Wheeler: ‘Chi parla di carcere per i jihadisti non conosce nulla dell’Asinara’

Il sindaco di Porto Torres respinge al mittente la proposta della Lega Nord: «I parlamentari, piuttosto, si impegnino affinché il governo restituisca tutti gli stabili ministeriali presenti sull’isola»

 

 

AsinaraCalaRealePorto Torres. «Una provocazione mal riuscita, che è frutto di un ragionamento per nulla equilibrato da parte di persone che non conoscono l’isola dell’Asinara, perla ambientale che è patrimonio della Sardegna, dell’Italia e di tutto il Mediterraneo». Così il sindaco di Porto Torres, Sean Wheeler, interviene in merito alle dichiarazioni rilasciate sui social dal senatore Calderoli e dal governatore della Lombardia, Maroni.

«L’Asinara ha già dato.
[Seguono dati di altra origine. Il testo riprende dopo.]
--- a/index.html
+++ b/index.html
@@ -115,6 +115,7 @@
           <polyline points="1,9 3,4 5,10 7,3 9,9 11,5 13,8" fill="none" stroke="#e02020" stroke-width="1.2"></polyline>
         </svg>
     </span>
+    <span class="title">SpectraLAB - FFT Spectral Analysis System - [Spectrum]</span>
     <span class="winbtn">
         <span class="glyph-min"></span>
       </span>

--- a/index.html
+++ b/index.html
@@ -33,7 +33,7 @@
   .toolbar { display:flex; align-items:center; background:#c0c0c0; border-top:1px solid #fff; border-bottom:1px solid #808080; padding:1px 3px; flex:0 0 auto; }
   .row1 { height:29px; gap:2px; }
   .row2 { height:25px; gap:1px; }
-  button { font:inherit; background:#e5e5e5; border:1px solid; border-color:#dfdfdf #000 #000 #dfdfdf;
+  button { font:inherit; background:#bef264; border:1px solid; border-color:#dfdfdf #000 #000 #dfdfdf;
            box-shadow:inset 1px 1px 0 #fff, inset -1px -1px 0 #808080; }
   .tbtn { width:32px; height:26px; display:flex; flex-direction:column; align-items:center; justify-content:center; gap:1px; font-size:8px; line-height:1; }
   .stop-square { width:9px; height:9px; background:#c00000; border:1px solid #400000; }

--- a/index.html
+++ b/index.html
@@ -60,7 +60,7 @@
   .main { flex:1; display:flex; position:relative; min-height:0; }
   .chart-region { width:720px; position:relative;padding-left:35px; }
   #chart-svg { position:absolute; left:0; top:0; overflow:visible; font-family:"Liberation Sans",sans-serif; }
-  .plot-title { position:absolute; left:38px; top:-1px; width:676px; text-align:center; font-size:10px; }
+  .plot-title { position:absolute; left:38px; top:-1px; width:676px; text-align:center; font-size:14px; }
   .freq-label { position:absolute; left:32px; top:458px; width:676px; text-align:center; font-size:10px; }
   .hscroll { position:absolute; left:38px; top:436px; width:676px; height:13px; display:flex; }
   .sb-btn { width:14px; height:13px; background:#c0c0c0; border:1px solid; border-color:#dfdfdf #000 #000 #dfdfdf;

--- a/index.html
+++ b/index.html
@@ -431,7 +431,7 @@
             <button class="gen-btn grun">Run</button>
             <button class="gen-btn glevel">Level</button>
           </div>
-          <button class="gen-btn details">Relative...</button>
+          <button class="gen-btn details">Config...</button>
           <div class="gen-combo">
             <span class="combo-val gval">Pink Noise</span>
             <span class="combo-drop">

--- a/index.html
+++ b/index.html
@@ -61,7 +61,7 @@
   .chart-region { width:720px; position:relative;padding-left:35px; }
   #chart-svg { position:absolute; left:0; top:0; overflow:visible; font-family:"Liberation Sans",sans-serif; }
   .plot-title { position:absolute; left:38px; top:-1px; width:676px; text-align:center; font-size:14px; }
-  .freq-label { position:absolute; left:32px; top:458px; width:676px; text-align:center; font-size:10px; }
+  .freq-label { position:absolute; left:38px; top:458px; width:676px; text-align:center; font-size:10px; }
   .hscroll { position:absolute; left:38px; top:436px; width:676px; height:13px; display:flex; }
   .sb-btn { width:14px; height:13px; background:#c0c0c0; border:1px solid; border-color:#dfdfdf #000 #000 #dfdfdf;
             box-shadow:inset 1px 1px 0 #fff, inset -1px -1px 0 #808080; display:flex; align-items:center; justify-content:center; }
Lo Stato ce l’ha espropriata per più un secolo, trasformandola in colonia penale, in campo di prigionia durante la guerra e poi anche in supercarcere per i boss della mafia e della camorra. Abbiamo detto basta a tutto questo e vent’anni fa ci siamo ripresi la nostra isola, che oggi è un bellissimo parco nazionale. Ogni anno – aggiunge Sean Wheeler – circa novantamila persone visitano questa straordinaria terra, comprese le vecchie strutture carcerarie che perciò, nemmeno volendolo, potrebbero essere riconvertite ad uso penitenziario. L’Asinara ha un patrimonio faunistico e naturalistico unico, riconosciuto come tale da tanti studiosi, appassionati e semplici visitatori. Ha al suo interno attività di turismo sostenibile e attivo, centri di ricerca, imprese che impiegano numerosi giovani i quali hanno scommesso sullo sviluppo turistico del parco. I parlamentari facciano, piuttosto, qualcosa di buono per l’Asinara, chiedendo al governo di cedere i vecchi e decadenti stabili ministeriali che potremmo riconvertire per iniziative di fruizione del nostro bellissimo Parco nazionale».